For this purpose "Total Disability" means the complete and permanent inability
of the Optionee to perform all of his or her duties under the terms of his or
her employment with the Company, as determined by the Committee upon the basis,
including independent medical reports and data, as the Committee deems
appropriate.
(iii) Termination Due to Voluntary Resignation or For Cause. If the
Optionee's employment by the Company is terminated by voluntary resignation, his
or her Option, to the extent exercisable at the time of such termination of
employment, may be exercised during the period ending six months after the date
of termination of employment (but not beyond the Option Period). If the
Optionee's employment by the Company is terminated for Cause, his or her Option,
to the extent exercisable at the time of such termination of employment, may be
exercised during the period ending thirty days after the date of termination of
employment (but not beyond the Option Period). For purposes hereof a termination
of employment by the Optionee shall not be considered voluntary if it occurs
within six months after the compensation, authority or responsibilities of the
Optionee are materially diminished, and Cause shall mean (a) frequent and
unjustifiable absenteeism other than solely by reason of the Optionee's illness
or physical or mental disability; (b) fraud or dishonesty materially injurious
to the Company or to its business operations, assets or subsidiaries (an
"Adverse Effect"); (c) gross or willful misconduct, or willful neglect to act
which misconduct or neglect is committed or omitted by the Optionee in bad faith
and has an Adverse Effect; (d) gross breach of the Optionee's fiduciary
obligations to the Company which has an Adverse Effect; (e) the Optionee's
conviction as a felon; or (f) the Optionee's willful or continuous neglect or
refusal to perform his or her duties or responsibilities.

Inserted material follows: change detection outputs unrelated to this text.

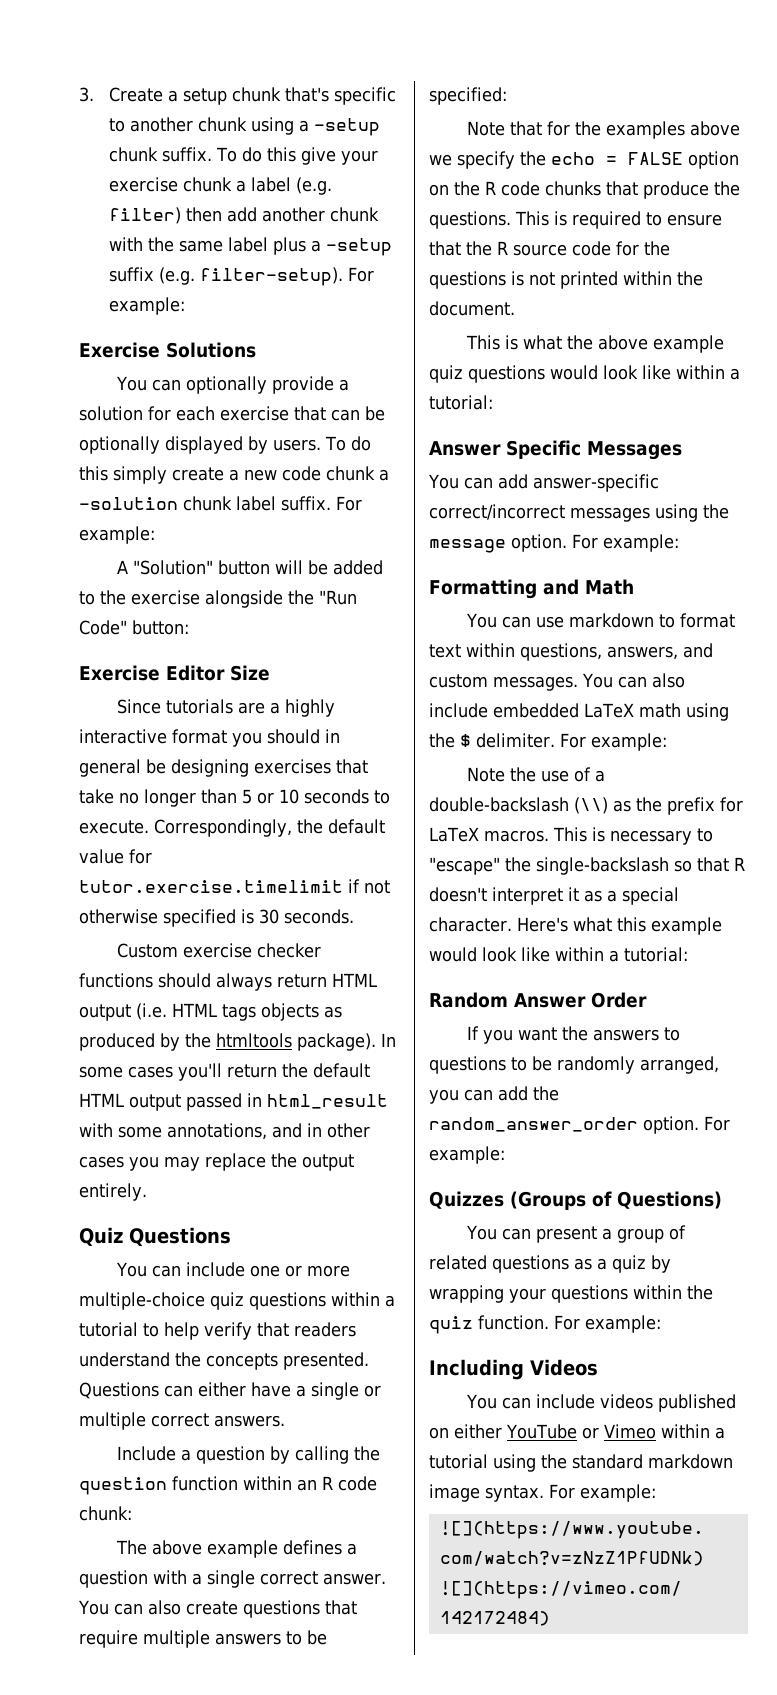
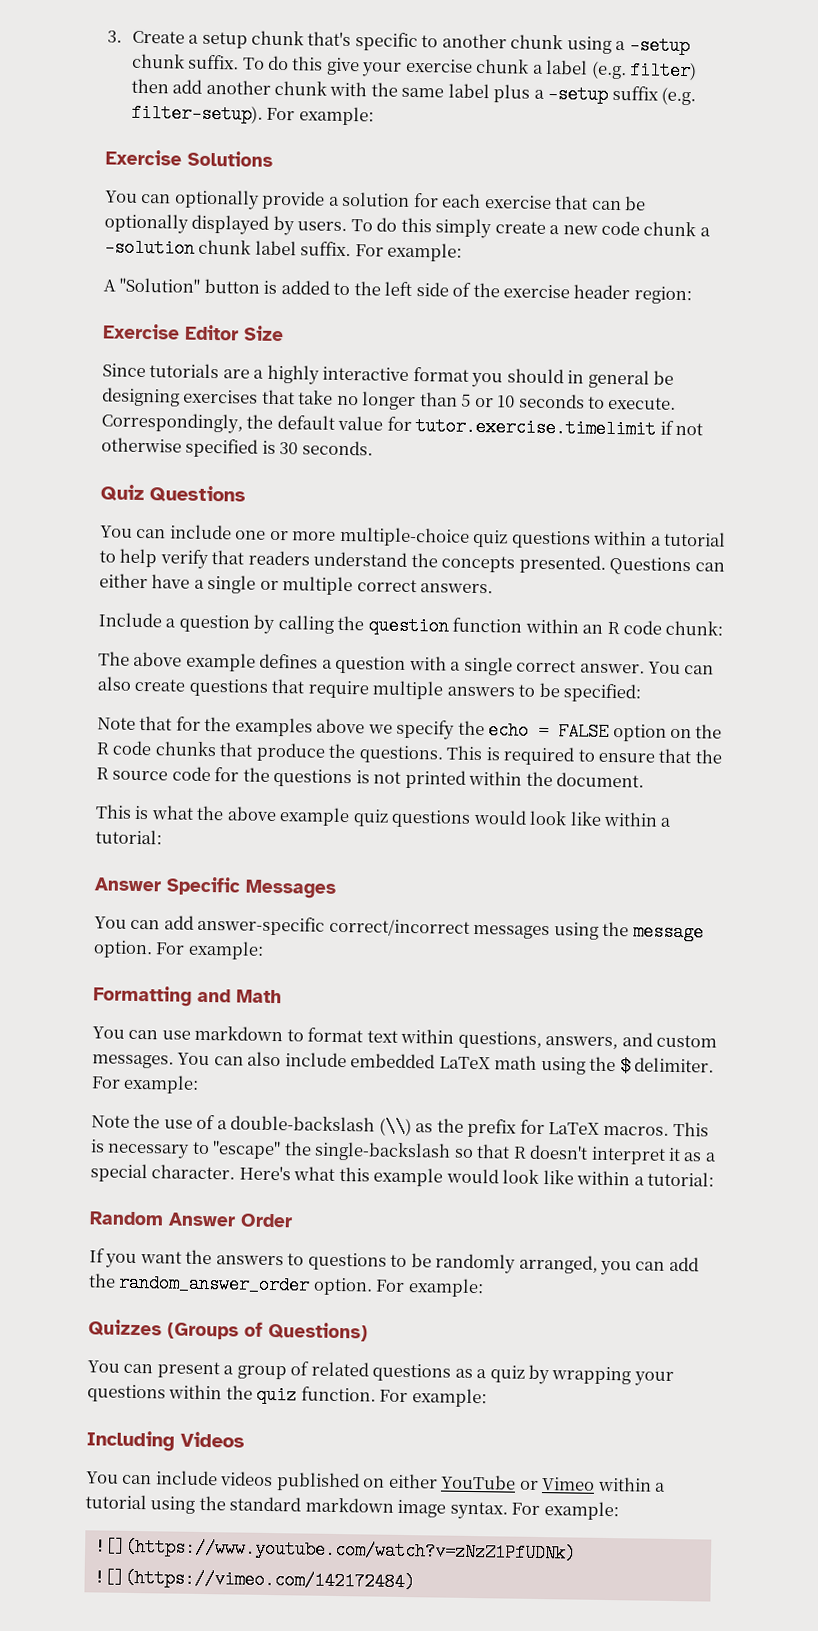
[275,560,329,575] will be -> [263,280,278,294] is
[131,590,357,608] [79,620,189,635] exercise alongside the "Run Code" button: -> [384,281,692,305] left side of the exercise header region:
[117,943,322,958] [79,973,377,991] [79,1003,342,1021] [79,1033,396,1051] [79,1063,370,1081] [79,1093,388,1111] [79,1123,370,1140] [79,1153,354,1171] [79,1183,147,1201] // Custom exercise checker functions should always return HTML output (i.e. HTML tags objects as produced by the htmltools package). In some cases you'll return the default HTML output passed in html_result with some annotations, and in other cases you may replace the output entirely. -> (373, 448) none

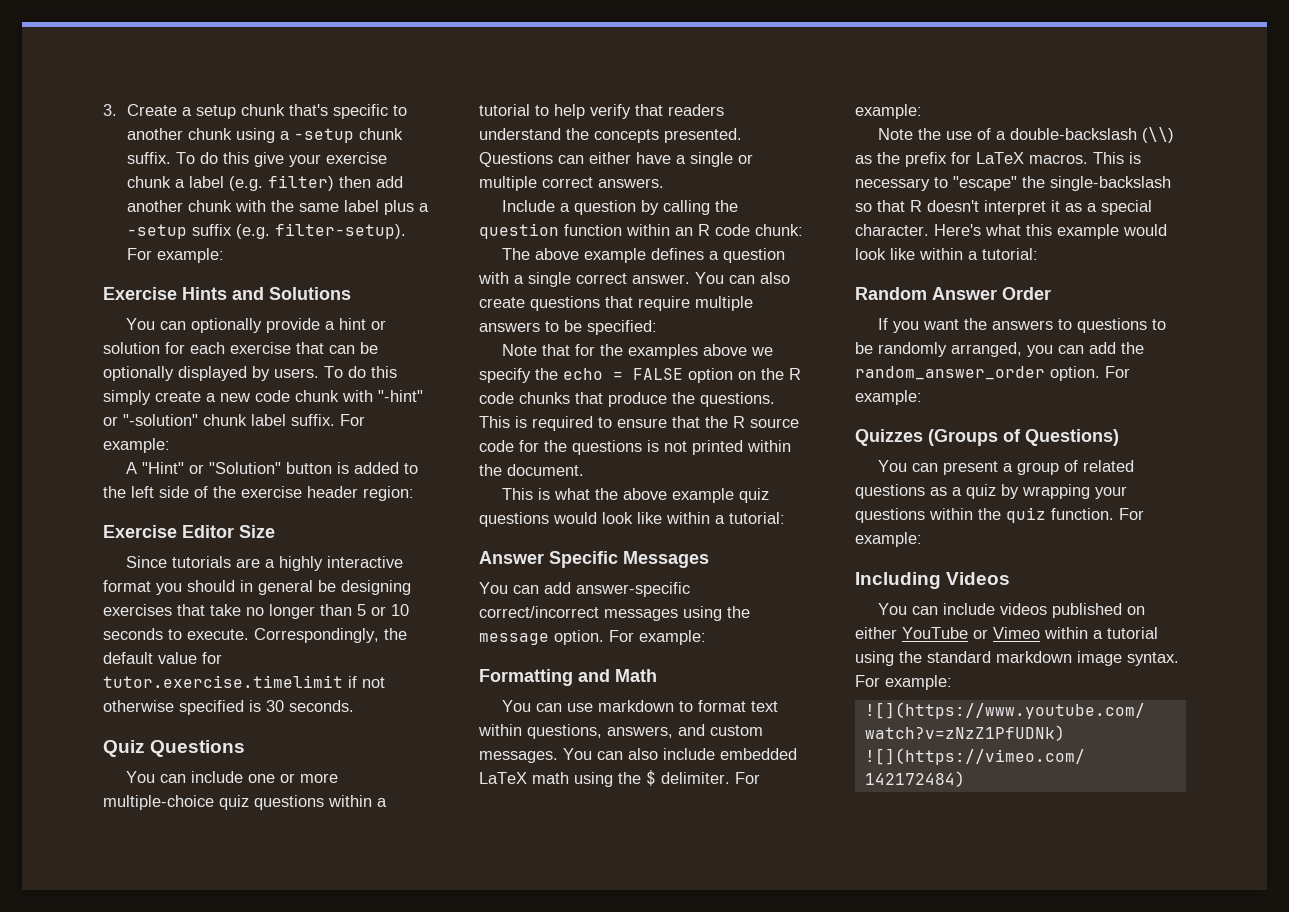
(182, 157) none -> [182,287,264,300] Hints and
(340, 201) none -> [339,318,387,330] hint or
[699,227,711,237] [104,238,195,258] a -solution -> [342,390,423,402] [103,414,198,426] with "-hint" or "-solution"
(116, 285) none -> [142,462,205,474] "Hint" or

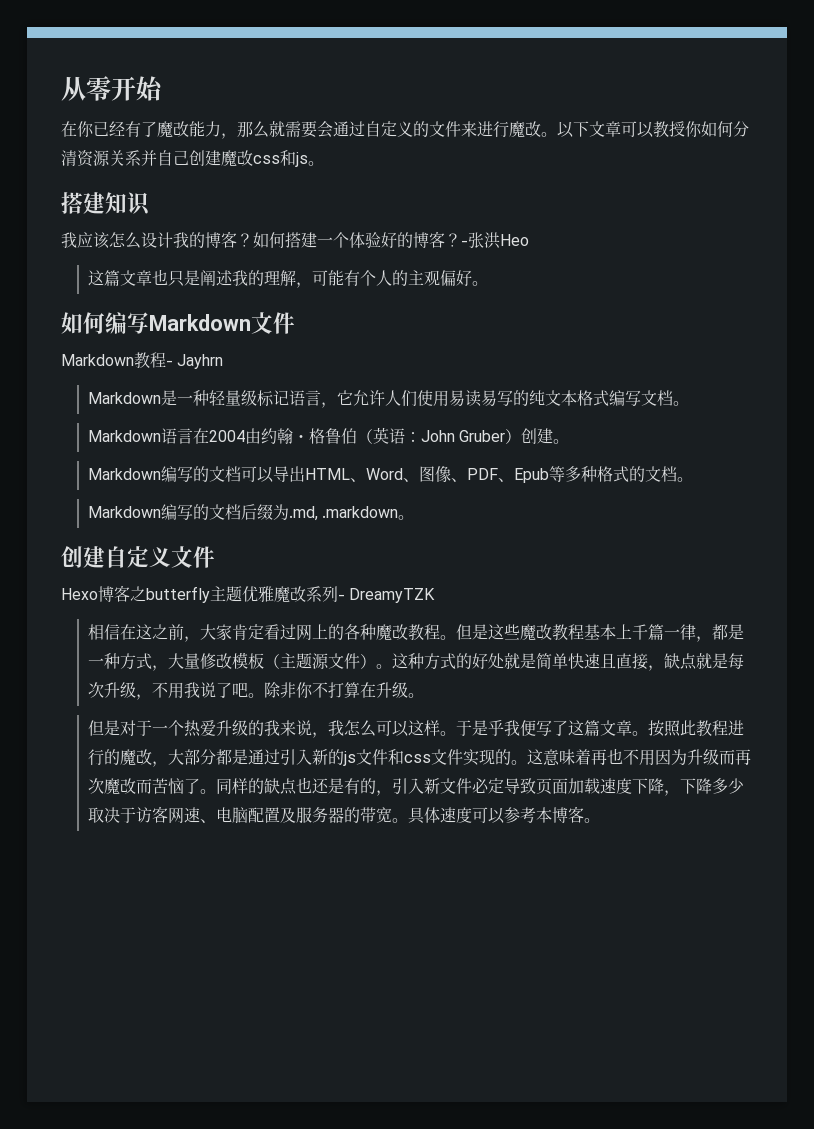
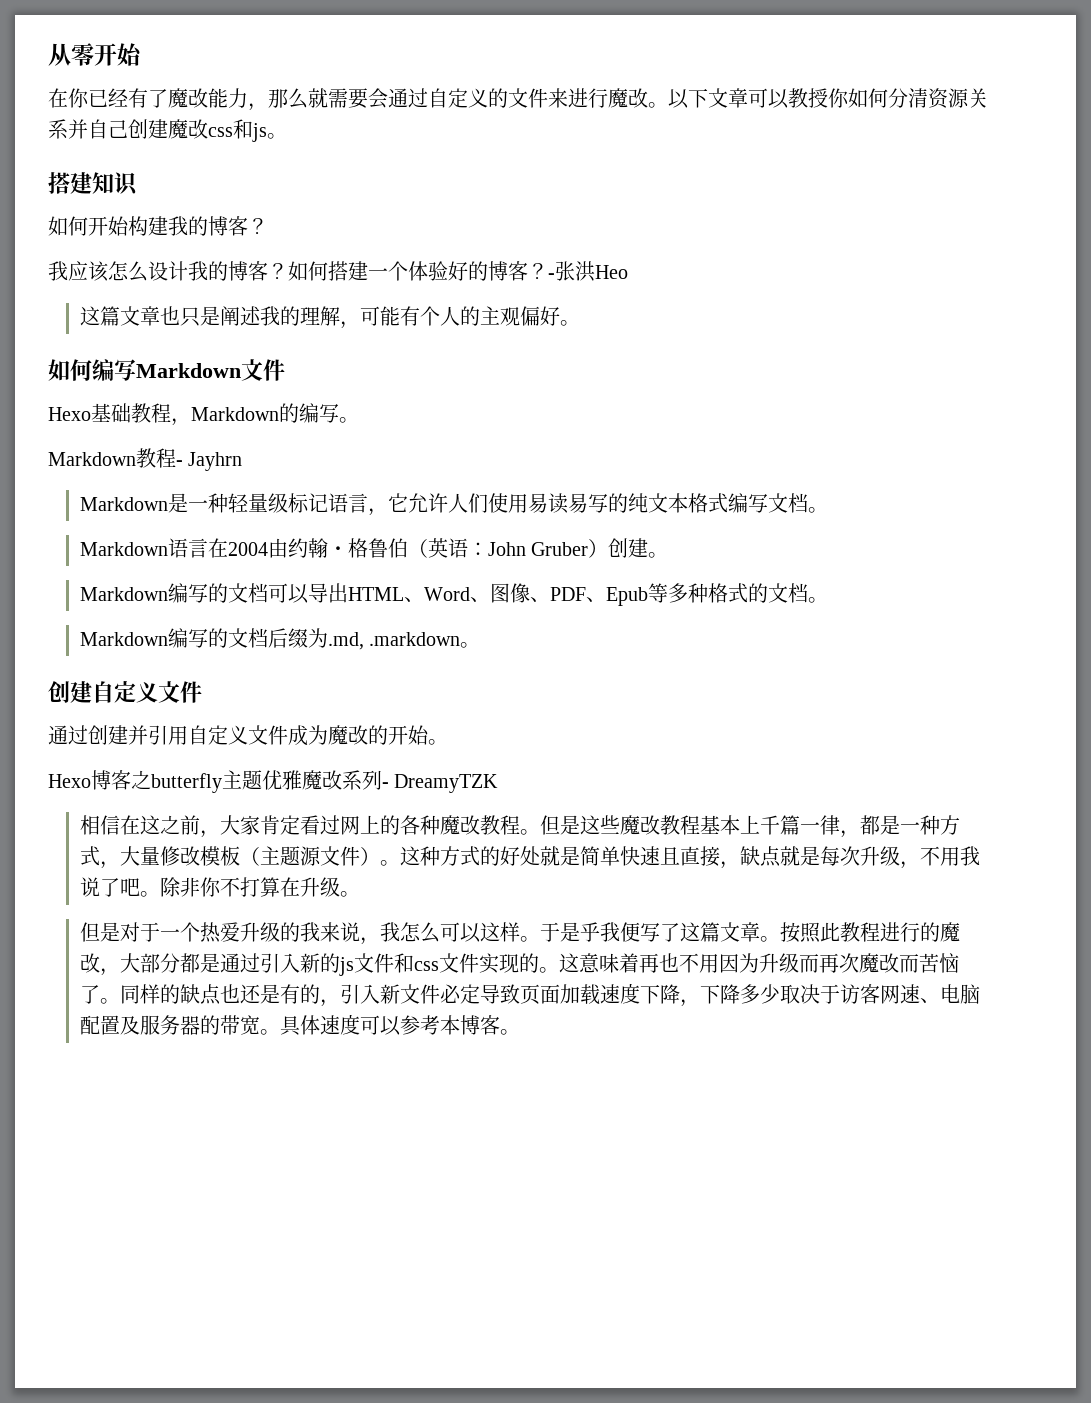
(151, 204) none -> [48,216,268,236] // 如何开始构建我的博客？
(295, 323) none -> [48,403,359,426] // Hexo基础教程，Markdown的编写。
(215, 557) none -> [48,725,448,746] // 通过创建并引用自定义文件成为魔改的开始。

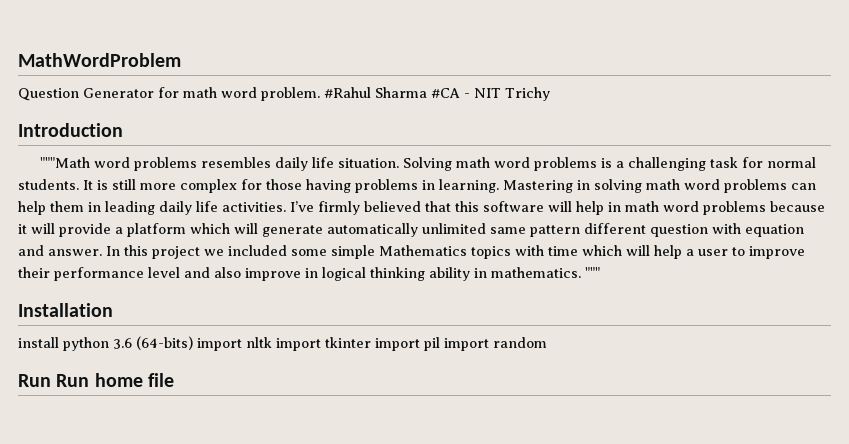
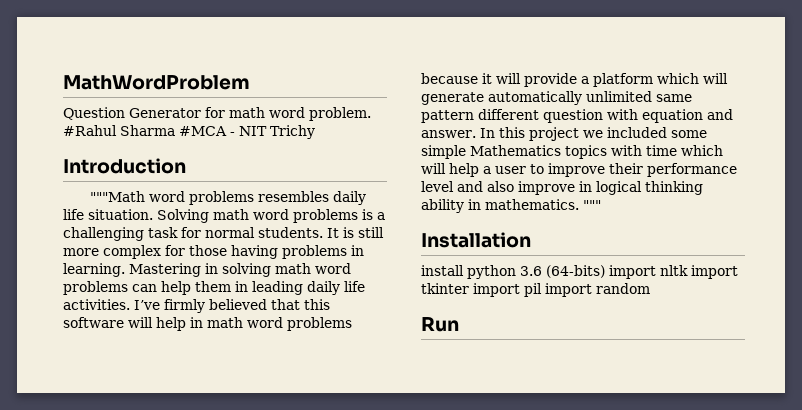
[431,88,460,98] #CA -> [179,126,227,136] #MCA
[56,373,174,387] Run home file -> (459, 324) none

(iv) Other Termination. If the Optionee's employment by the Company
is terminated for any other reason, his or her Option, to the extent exercisable
at the time of such termination of employment, may be exercised during the
period ending twelve months after the date of termination of employment (but not
beyond the Option Period).
(v) Forfeiture. That portion of the Option which remains
unexercisable following a termination of the Optionee's service as described in
paragraph (e)(i)(B), (e) (iii) and (e)(iv), above, shall be forfeited.
(vi) Service with Subsidiaries. For purposes of this paragraph (e),
service with a subsidiary of the Company shall be considered to be service with
the Company.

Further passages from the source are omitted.